For someone who figured prominently in the small social world of early Melbourne, curiously little can be discerned of Jessie Eyre Williams.
The daughter of a Scottish clergyman, Jessie Eyre Williams (neé Gibbon, 1815–1903) arrived in the unkempt young settlement on Port Phillip Bay a little less than a year after her marriage to lawyer Edward Eyre Williams (1813-1880) in 1841.
Jessie by default became one of Melbourne’s leading ladies on her arrival, and within a short time was ensconced in a cottage now variously identified as being in Fitzroy, Collingwood or ‘Newtown’. Williams was soon admitted to the colonial bar and into the Melbourne Club and by 1846 could afford to pay £1450 for a substantial slice of land on the Yarra River. In 1847, he and Jessie took up residence in what is now South Yarra in a mansion fashioned from local mudstone and named after the Italian lake Como (where Williams is reputed to have proposed to his bride). The elegant house was the scene of ‘entertainments’ in keeping with the profile of its occupants, whose list of acquaintances included the names of those who defined Melbourne in its first decades – names like Charles La Trobe, William Lonsdale, and Redmond Barry.
Despite this, Como’s chatelaine is hard to detect. Reading like some kind of breeding guide, Burke’s Colonial Gentry (offering ‘full and reliable information concerning the ancestry of pioneers … in Her Majesty’s more distant possessions’) credits Jessie an earl in her origins, but mentions her primarily as having ‘issued’ her husband’s four children. Newspapers and accounts of her husband reveal little beyond basic facts. Her existence however is faintly traceable in the writings of her contemporary: artist Georgiana McCrae, whose diaries are among the most intriguing accounts of colonial endeavour.

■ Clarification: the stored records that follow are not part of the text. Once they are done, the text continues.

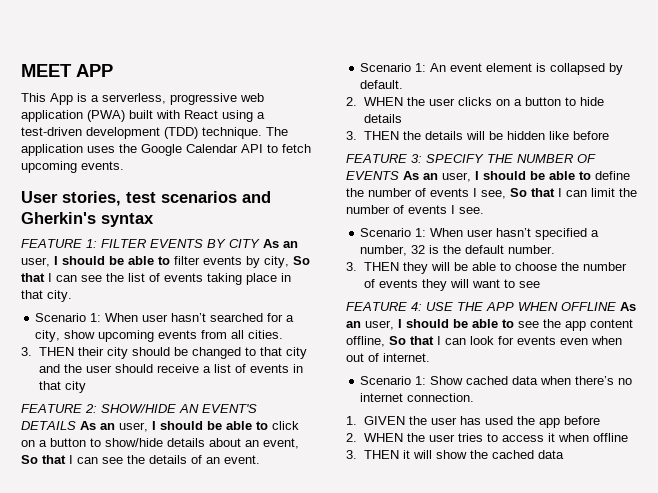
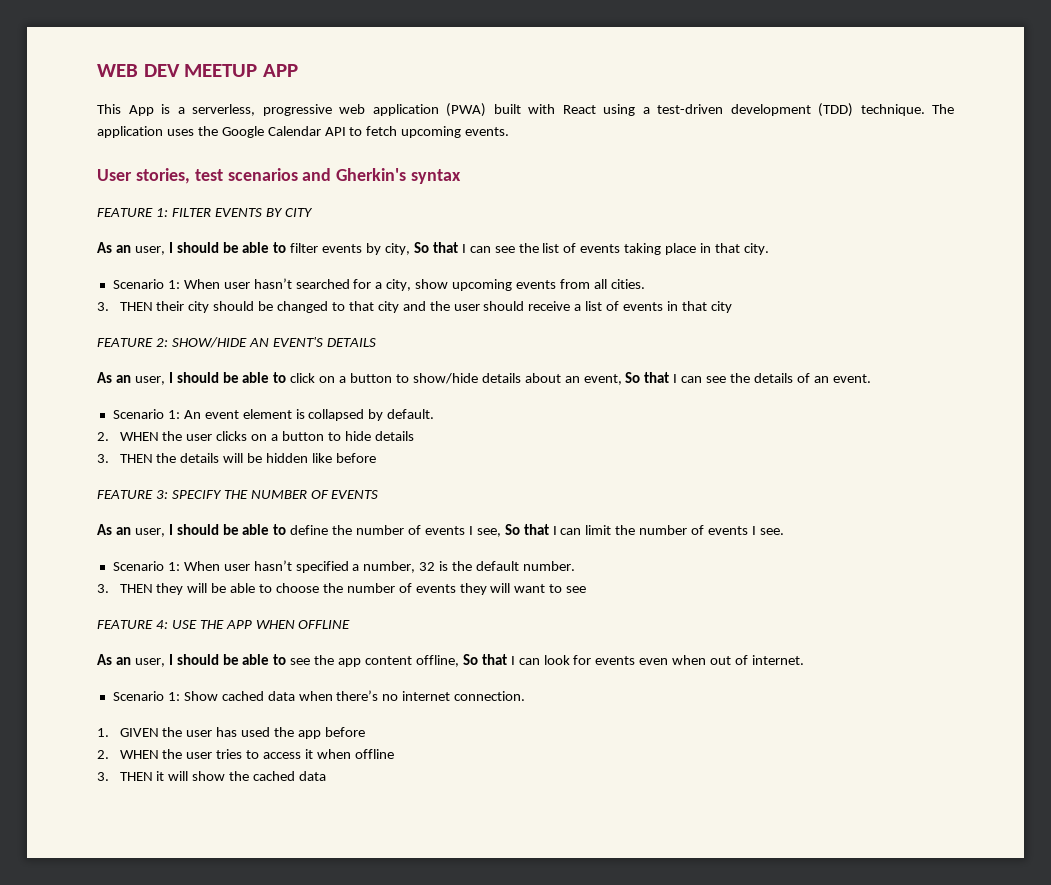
- MEET APP
+ WEB DEV MEETUP APP
- FEATURE 1: FILTER EVENTS BY CITY As an user, I should be able to filter events by city, So that I can see the list of events taking place in that city.
+ FEATURE 1: FILTER EVENTS BY CITY
+ As an user, I should be able to filter events by city, So that I can see the list of events taking place in that city.
- FEATURE 2: SHOW/HIDE AN EVENT'S DETAILS As an user, I should be able to click on a button to show/hide details about an event, So that I can see the details of an event.
+ FEATURE 2: SHOW/HIDE AN EVENT'S DETAILS
+ As an user, I should be able to click on a button to show/hide details about an event, So that I can see the details of an event.
- FEATURE 3: SPECIFY THE NUMBER OF EVENTS As an user, I should be able to define the number of events I see, So that I can limit the number of events I see.
+ FEATURE 3: SPECIFY THE NUMBER OF EVENTS
+ As an user, I should be able to define the number of events I see, So that I can limit the number of events I see.
- FEATURE 4: USE THE APP WHEN OFFLINE As an user, I should be able to see the app content offline, So that I can look for events even when out of internet.
+ FEATURE 4: USE THE APP WHEN OFFLINE
+ As an user, I should be able to see the app content offline, So that I can look for events even when out of internet.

Notwithstanding that she was the ‘natural’ daughter of a duke, Georgiana McCrae (1804- 1890) was educated as if she was legitimate, attending a French-run school in London and learning drawing and painting from a series of talented teachers, John Glover among them. Self portraits painted in her twenties attest to Georgiana’s grace and wit and also to her confidence as an artist possessed of skill beyond mere accomplishment. Georgiana had expectation of earning a living from her art but was required to abandon this plan on her marriage to lawyer Andrew McCrae in 1830.
By the late 1830s, precarious finances saw the McCraes opt for emigration to Australia. Like Jessie Williams, Georgiana arrived in Melbourne in the early 1840s and lived for a time in a cottage on the Yarra. Her diaries document the look of early Melbourne – sniffing, for example, at Collins Street when it was ‘only a rough road, with crooked gutters; the shops built of wood, and raised on stumps’. Jessie inhabits the fringes of the journal: ‘Mrs Eyre Williams came in Kirk’s phaeton, and I took her to call on Mrs La Trobe, Mrs Lonsdale and Mrs Myer, and left cards for Mrs Kemmis’. With its frequent references to musical suppers, tea parties and dining, Georgiana’s diary created a portrait of a coterie of cultivated women maintaining a semblance of elegance in muddy, pre-marvellous Melbourne.
Paris-born Claude-Marie Dubufe (1790- 1864) was a fixture of the Salon for nearly fifty years, often with mannered, sentimental portraits in the style favoured by those seeking gratifying likenesses of their ‘ladies’. Captioned ‘Is he thinking of me?’ his stylised painting of Jessie Williams shows her in wistful contemplation of a small framed work, presumably a portrait of an imagined suitor. His cloyingly feminine image of an impossibly small-waisted woman emphasises her youth and elegance, yet is too deliberately flattering an image to say much about its subject’s character. But, like Georgiana McCrae’s self portraits, it is an artefact of Jessie’s earlier existence, painted to display the artist’s skill as well as its subject’s status and refinement.
It’s possible that Jessie’s portrait was displayed on Como’s walls for the five years she lived there, before the estate’s isolation saw the family relocate to the inner suburbs. The painting remained in family hands until being purchased by the National Portrait Gallery in 2009. Recent conservation treatment has illuminated Dubufe’s masterly rendering of surfaces like silk and brocade, revealing at the same time a beguiling if otherwise unknown face of colonial Australia.